NEW YORK (Reuters) - A $30 billion Bear Stearns mortgage portfolio backed by the U.S. government is generating cash flow as expected, and could end up being worth more than its market value implies, the portfolio’s manager BlackRock said on Tuesday.
Speaking at the Reuters Global Finance Summit, BlackRock President Robert Kapito said that “the cash flows are coming in very close to what we had anticipated from the very beginning.”
If this portfolio performs better than expected, it may indicate that investors were wrong to lose faith in Bear Stearns in March.
New questions may also arise regarding mark-to-market accounting, which requires banks to record some assets on their books at their market value. The wider use of this accounting method, which can trigger big losses and capital hits for banks when asset values decline, has grown controversial.
“That’s become a very big issue in the market place, is that you have securities where the cash flow is coming in very close to predicted values, but the current mark to market, because of the illiquidity ... has been a big pressure on companies’ capital,” Kapito said.
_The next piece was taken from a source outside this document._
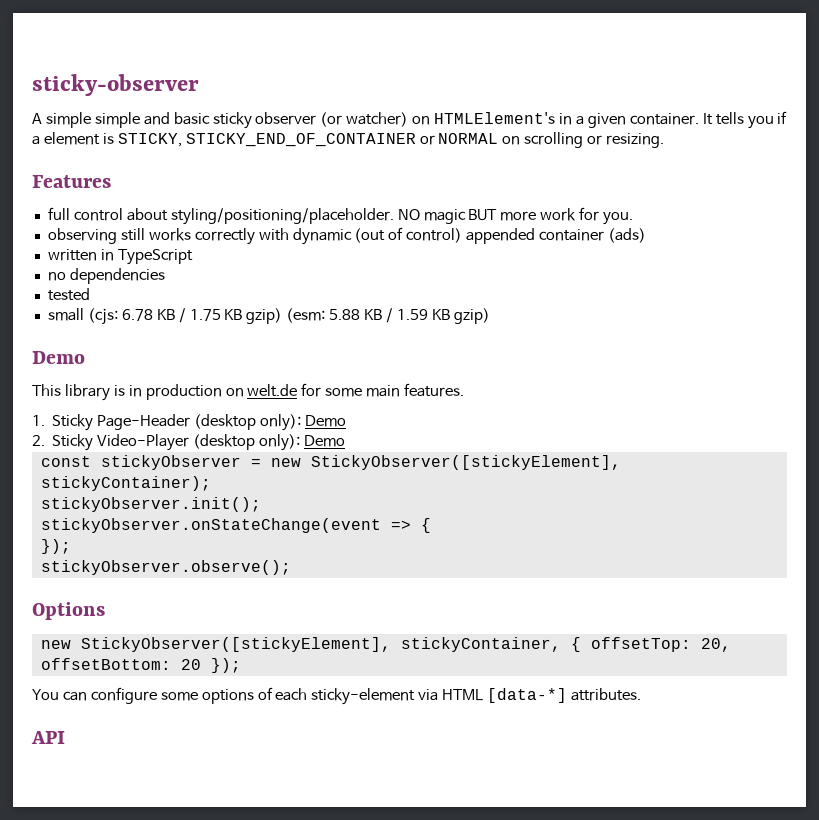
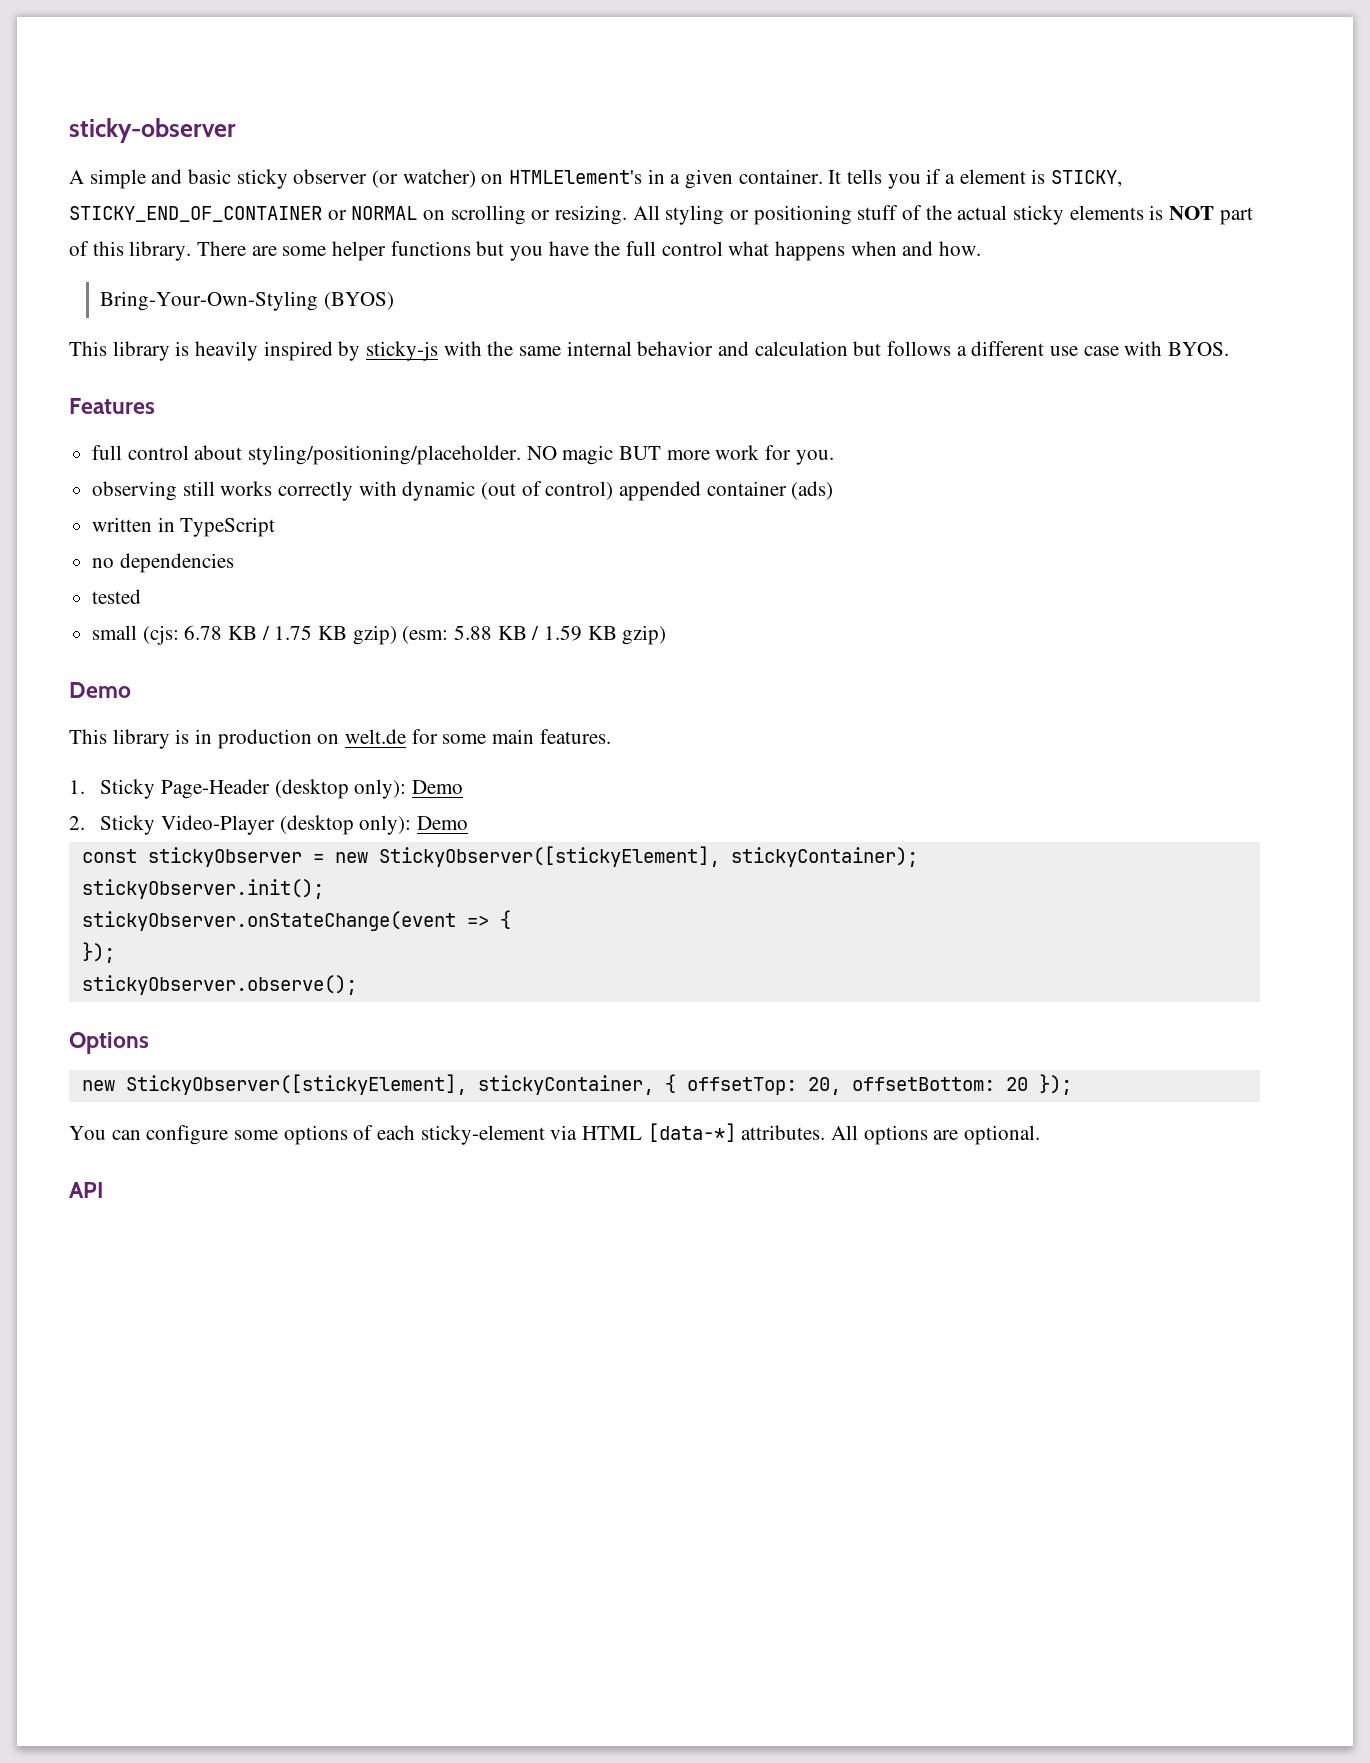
[94,112,140,128] simple -> (146, 179) none
(665, 140) none -> [632,205,1253,225] [69,241,982,261] [100,291,394,311] [69,341,1230,361] All styling or positioning stuff of the actual sticky elements is NOT part of this library. There are some helper functions but you have the full control what happens when and how. // Bring-Your-Own-Styling (BYOS) // This library is heavily inspired by sticky-js with the same internal behavior and calculation but follows a different use case with BYOS.
(642, 694) none -> [831,1125,1041,1145] All options are optional.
Some regulators agree with Kapito. At a conference in San Francisco on Monday, Office of Thrift Supervision Director John Reich said, “When there are no markets for securities, it makes absolutely no sense to see institutions have to write the securities down to an unreasonable level reflecting a period of time when markets have seized.”
But some supporters of mark-to-market accounting believe that it provides clear information about the value of a bank’s assets, and that attracting more capital to the banking system will require more transparency.
News that the Bear Stearns portfolio might be worth more than its market value implies lifted U.S. shares off their session lows in the middle of the day.
“All those financials have toxic assets marked at fairly draconian prices and if cash flows were better from the Bear portfolio, that is a positive for the market,” said Bobby Harrington, head of block trading at UBS in Stamford, Connecticut. “It implies that maybe things are not as bad as the market is telling us.”
As of the end of September, the market value of the Bear Stearns portfolio was $26.8 billion, compared with its original face value of $30 billion, according to a government report on October 23.
“I would say that the cash flows on these securities predict a higher value than what is currently marked to market,” Kapito said.
When asked if the predicted value could be between the portfolio’s current market value and its face value, Kapito said, “somewhere in between there, yes.”
The Bear Stearns mortgage portfolio’s risk ended up mainly in taxpayers’ hands in June after JPMorgan Chase & Co (JPM.N) agreed in March to buy the faltering investment bank only if the government guaranteed some of Bear’s assets.